- [DIRECTIONS]: Please write out exactly the lines of the data below from the line holding "[60,376,108,389] wake up" through the line holding "[284,412,402,425] [430,83,691,97] since", and leave out the rest.

- [GIVEN RECORDS]:
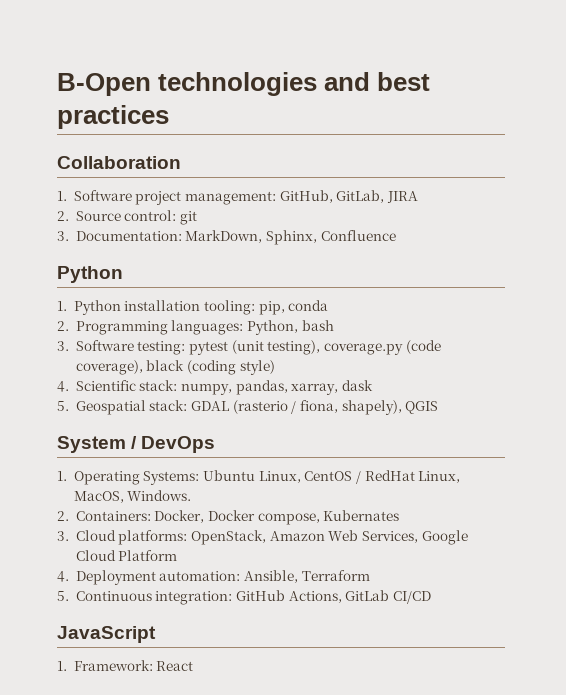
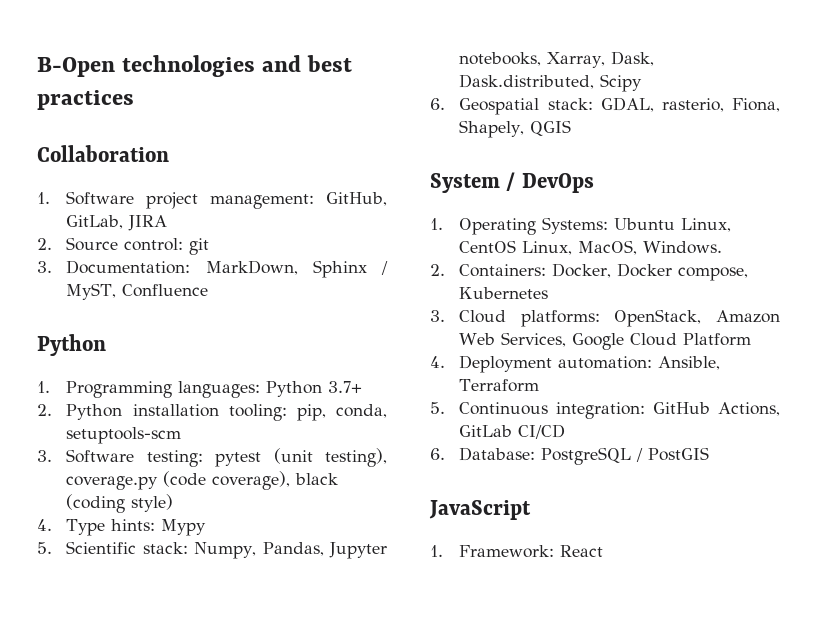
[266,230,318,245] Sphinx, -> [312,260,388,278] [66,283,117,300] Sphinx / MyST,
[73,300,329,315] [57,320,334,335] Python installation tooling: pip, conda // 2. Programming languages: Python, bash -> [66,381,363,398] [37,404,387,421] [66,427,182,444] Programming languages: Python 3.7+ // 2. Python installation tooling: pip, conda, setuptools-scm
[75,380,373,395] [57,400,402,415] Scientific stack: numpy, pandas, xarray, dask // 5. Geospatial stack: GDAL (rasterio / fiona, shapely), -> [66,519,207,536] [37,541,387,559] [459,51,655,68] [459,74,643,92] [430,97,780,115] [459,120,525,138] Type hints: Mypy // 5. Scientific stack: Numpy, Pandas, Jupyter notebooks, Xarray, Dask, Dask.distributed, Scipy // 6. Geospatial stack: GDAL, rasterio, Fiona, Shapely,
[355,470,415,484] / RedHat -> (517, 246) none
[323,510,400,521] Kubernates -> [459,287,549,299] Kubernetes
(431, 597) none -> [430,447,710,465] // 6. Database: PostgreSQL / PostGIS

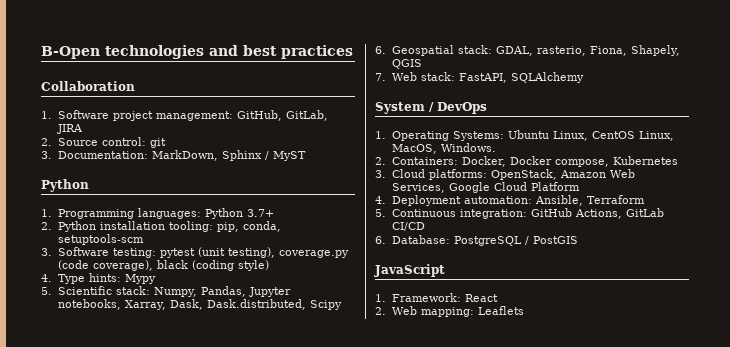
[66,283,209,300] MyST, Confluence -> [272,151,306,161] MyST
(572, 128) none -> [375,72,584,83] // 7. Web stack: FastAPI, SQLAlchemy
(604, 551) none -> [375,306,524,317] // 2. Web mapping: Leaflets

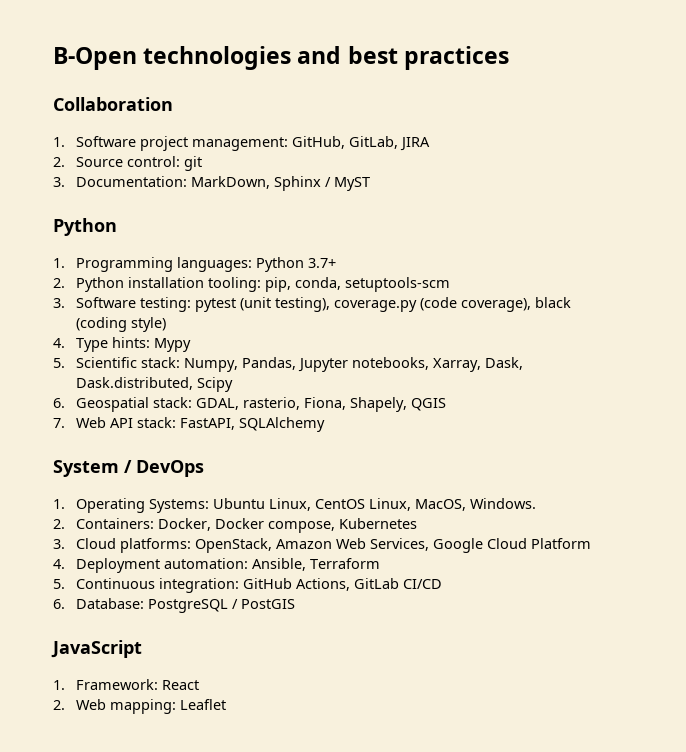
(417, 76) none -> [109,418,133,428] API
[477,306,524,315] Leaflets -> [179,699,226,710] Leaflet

...

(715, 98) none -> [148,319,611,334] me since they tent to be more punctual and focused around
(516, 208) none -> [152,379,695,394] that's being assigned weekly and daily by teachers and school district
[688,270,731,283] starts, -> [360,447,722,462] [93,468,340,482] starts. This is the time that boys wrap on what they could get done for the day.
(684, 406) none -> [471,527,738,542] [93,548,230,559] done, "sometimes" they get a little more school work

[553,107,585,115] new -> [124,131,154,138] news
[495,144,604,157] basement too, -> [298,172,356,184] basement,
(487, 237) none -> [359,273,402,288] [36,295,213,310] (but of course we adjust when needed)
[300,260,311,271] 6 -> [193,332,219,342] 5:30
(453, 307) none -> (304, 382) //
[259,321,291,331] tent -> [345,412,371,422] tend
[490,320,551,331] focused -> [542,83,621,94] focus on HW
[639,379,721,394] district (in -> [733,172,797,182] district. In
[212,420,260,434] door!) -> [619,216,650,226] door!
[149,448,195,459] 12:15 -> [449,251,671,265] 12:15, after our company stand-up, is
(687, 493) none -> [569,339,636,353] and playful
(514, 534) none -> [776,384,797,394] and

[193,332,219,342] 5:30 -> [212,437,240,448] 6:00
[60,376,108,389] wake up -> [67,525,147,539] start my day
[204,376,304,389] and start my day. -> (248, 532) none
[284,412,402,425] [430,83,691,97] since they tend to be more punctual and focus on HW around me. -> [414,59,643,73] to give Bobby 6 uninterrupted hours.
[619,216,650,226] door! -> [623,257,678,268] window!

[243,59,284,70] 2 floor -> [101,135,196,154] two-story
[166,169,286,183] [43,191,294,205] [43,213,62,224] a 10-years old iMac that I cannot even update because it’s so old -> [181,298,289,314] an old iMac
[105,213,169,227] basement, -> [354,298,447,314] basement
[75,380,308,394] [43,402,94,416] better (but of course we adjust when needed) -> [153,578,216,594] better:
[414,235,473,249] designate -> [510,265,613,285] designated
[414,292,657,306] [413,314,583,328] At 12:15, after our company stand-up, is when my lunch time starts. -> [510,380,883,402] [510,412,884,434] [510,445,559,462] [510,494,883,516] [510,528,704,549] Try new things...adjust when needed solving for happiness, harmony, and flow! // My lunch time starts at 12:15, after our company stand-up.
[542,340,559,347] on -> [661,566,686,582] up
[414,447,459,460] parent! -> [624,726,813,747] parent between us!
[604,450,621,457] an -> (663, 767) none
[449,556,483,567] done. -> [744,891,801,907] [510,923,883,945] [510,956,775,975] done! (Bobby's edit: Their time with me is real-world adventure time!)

* * *

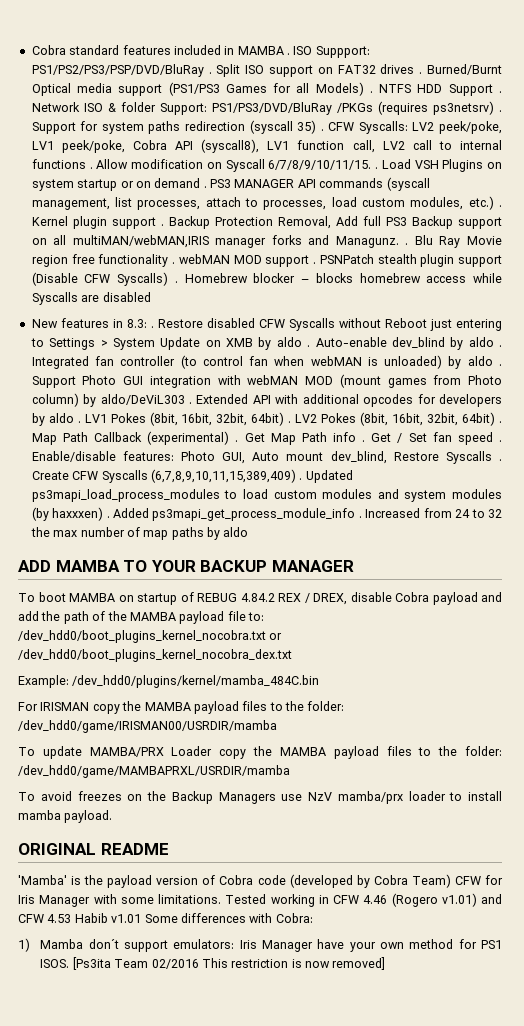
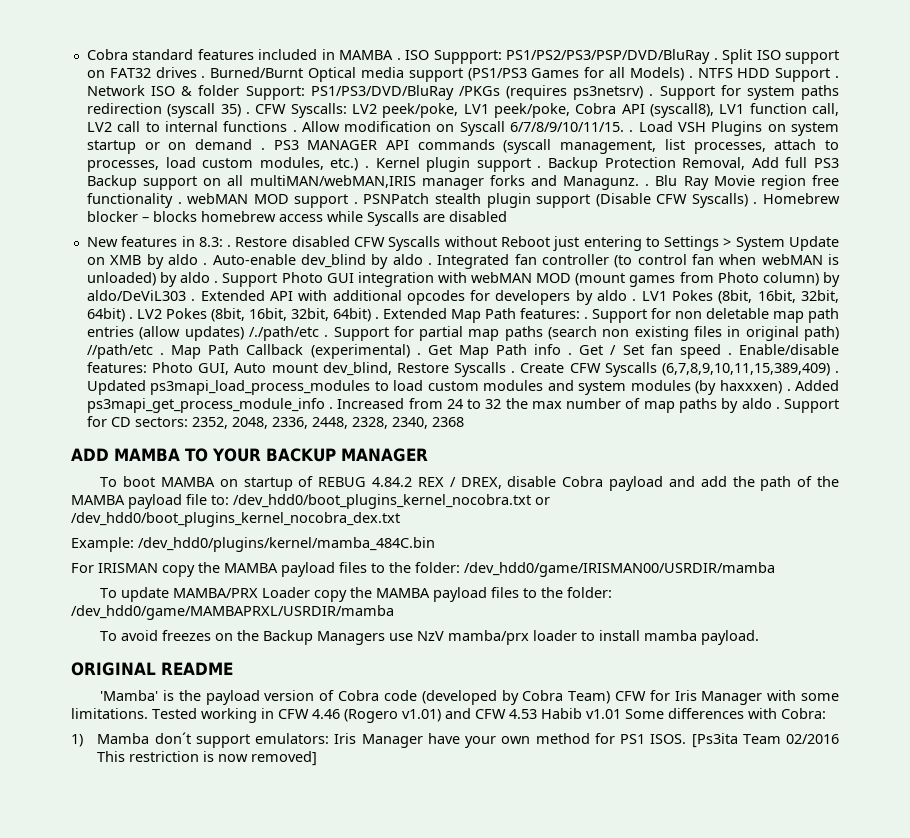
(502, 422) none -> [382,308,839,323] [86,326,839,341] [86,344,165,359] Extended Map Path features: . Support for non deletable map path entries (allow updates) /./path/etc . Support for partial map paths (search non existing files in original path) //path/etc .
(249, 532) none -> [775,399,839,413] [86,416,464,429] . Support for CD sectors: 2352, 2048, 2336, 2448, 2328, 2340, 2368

- [ANSWER BOX]:
[60,376,108,389] wake up -> [67,525,147,539] start my day
[204,376,304,389] and start my day. -> (248, 532) none
[284,412,402,425] [430,83,691,97] since they tend to be more punctual and focus on HW around me. -> [414,59,643,73] to give Bobby 6 uninterrupted hours.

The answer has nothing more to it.